• **ASSIGNMENT**
Once the line with "Pet-Care Medical Kit" is found in the entries below, repeat it and each following line exactly, up to and including the line with "total: 21040.37 -> 29544.26". Add no other lines.

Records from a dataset
──────────────────────────────

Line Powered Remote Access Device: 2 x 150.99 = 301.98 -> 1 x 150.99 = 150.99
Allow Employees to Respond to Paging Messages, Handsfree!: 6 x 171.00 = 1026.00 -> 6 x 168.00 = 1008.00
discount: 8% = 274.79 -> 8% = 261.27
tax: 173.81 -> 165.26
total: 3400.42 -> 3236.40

──────────────────────────────

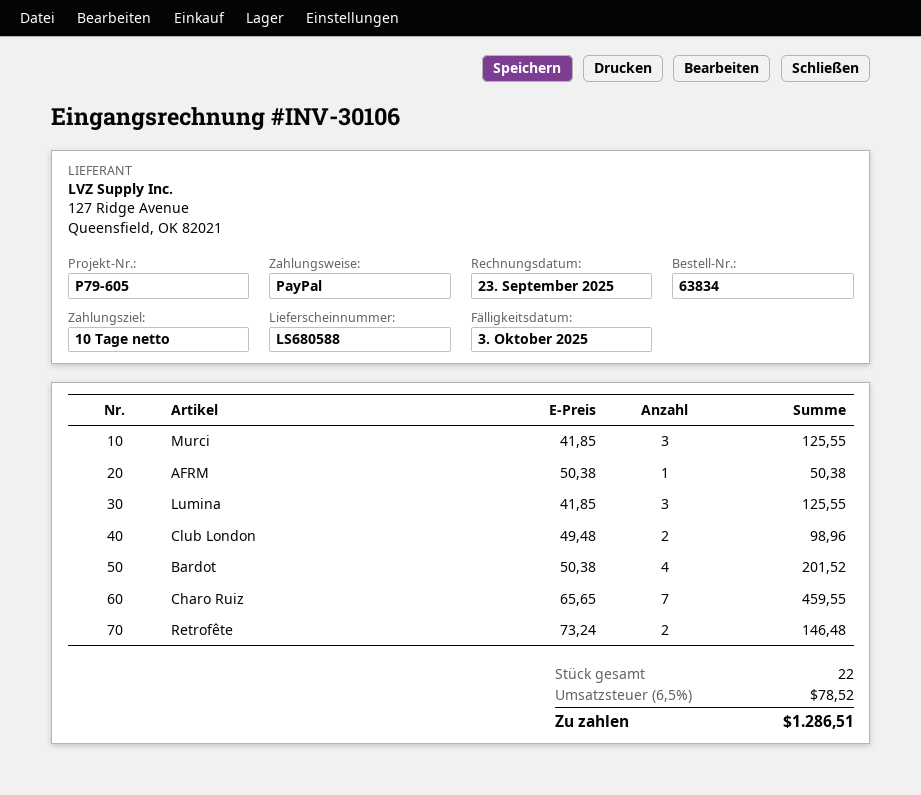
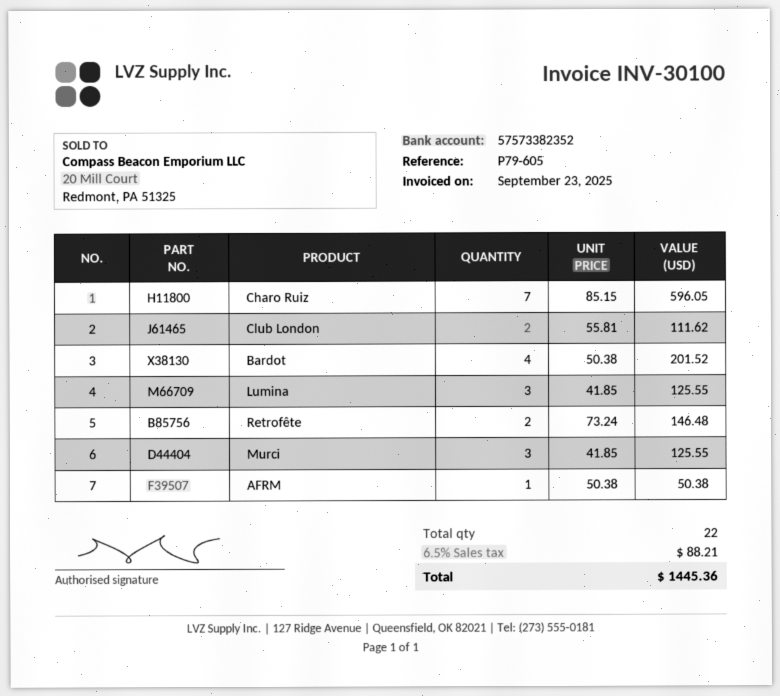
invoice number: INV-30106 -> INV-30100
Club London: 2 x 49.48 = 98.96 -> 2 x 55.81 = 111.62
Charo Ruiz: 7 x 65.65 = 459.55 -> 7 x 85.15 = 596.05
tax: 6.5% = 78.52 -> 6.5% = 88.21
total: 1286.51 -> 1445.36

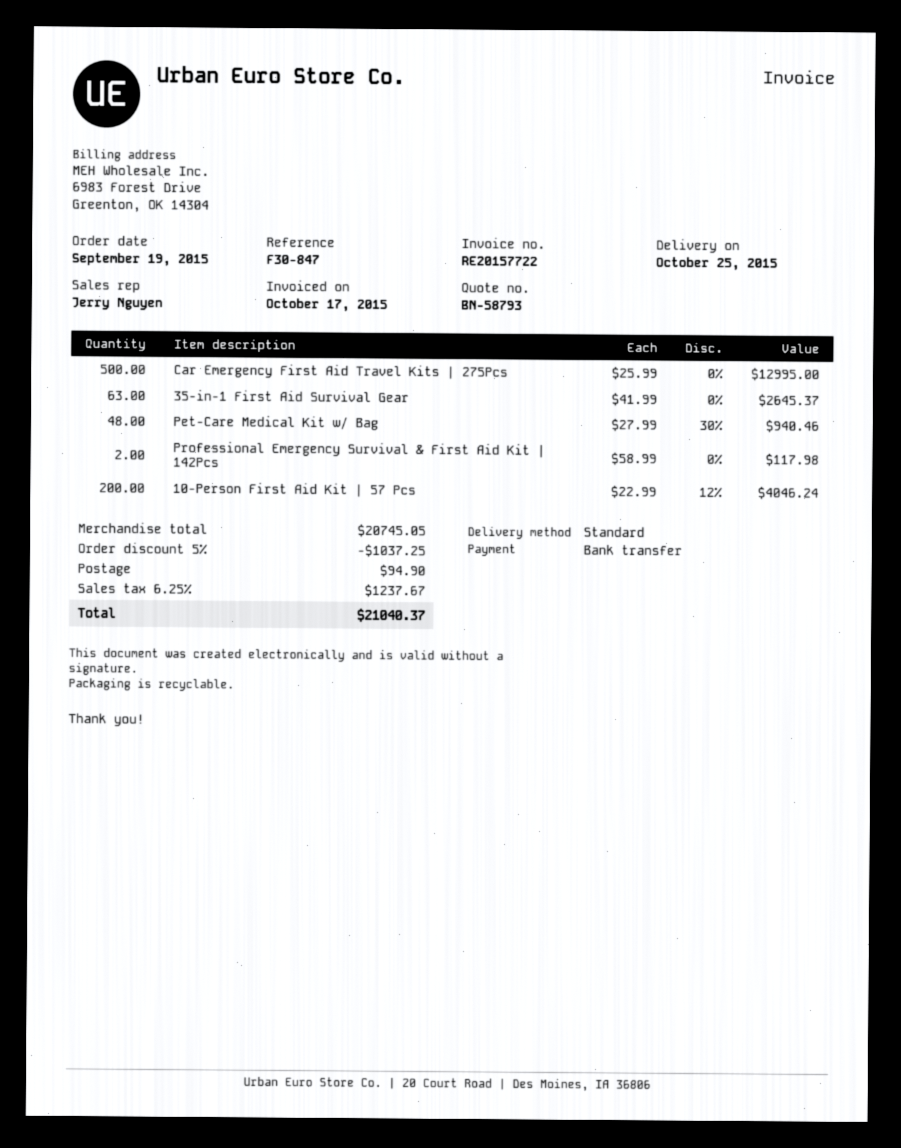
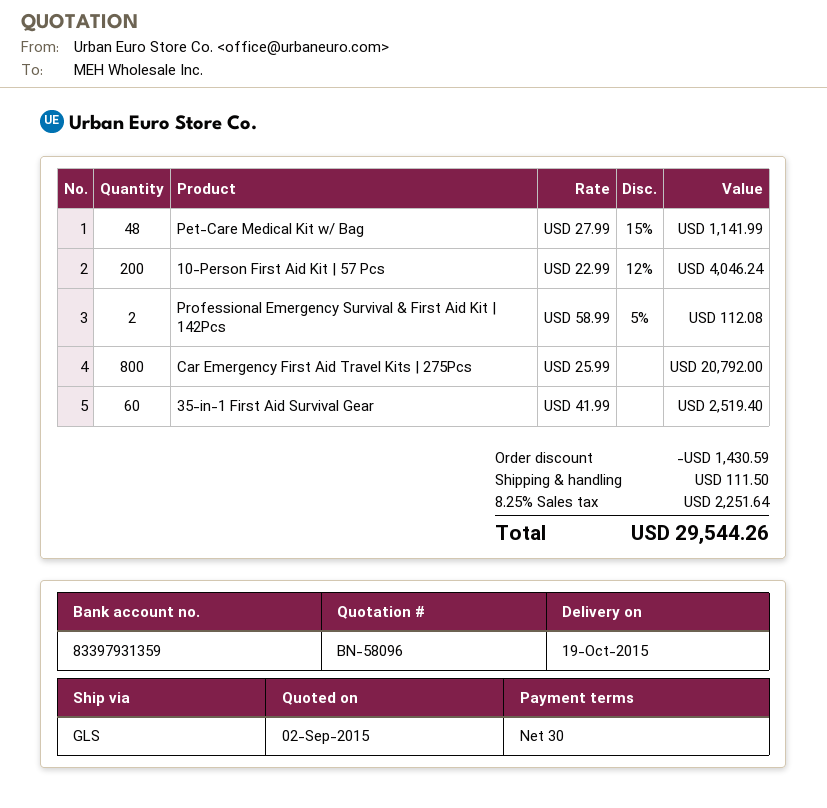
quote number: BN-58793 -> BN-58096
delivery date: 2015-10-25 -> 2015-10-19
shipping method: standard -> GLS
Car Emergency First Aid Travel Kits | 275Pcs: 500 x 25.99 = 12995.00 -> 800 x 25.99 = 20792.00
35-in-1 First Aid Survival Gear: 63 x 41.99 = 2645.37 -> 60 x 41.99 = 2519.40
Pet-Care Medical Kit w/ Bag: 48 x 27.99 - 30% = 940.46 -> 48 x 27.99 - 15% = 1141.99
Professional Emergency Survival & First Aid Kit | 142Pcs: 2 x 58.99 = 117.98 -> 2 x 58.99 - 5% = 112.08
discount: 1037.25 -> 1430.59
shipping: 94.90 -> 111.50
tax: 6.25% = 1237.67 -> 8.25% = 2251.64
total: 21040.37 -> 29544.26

──────────────────────────────

• **OUTPUT OF THE EXERCISE**
Pet-Care Medical Kit w/ Bag: 48 x 27.99 - 30% = 940.46 -> 48 x 27.99 - 15% = 1141.99
Professional Emergency Survival & First Aid Kit | 142Pcs: 2 x 58.99 = 117.98 -> 2 x 58.99 - 5% = 112.08
discount: 1037.25 -> 1430.59
shipping: 94.90 -> 111.50
tax: 6.25% = 1237.67 -> 8.25% = 2251.64
total: 21040.37 -> 29544.26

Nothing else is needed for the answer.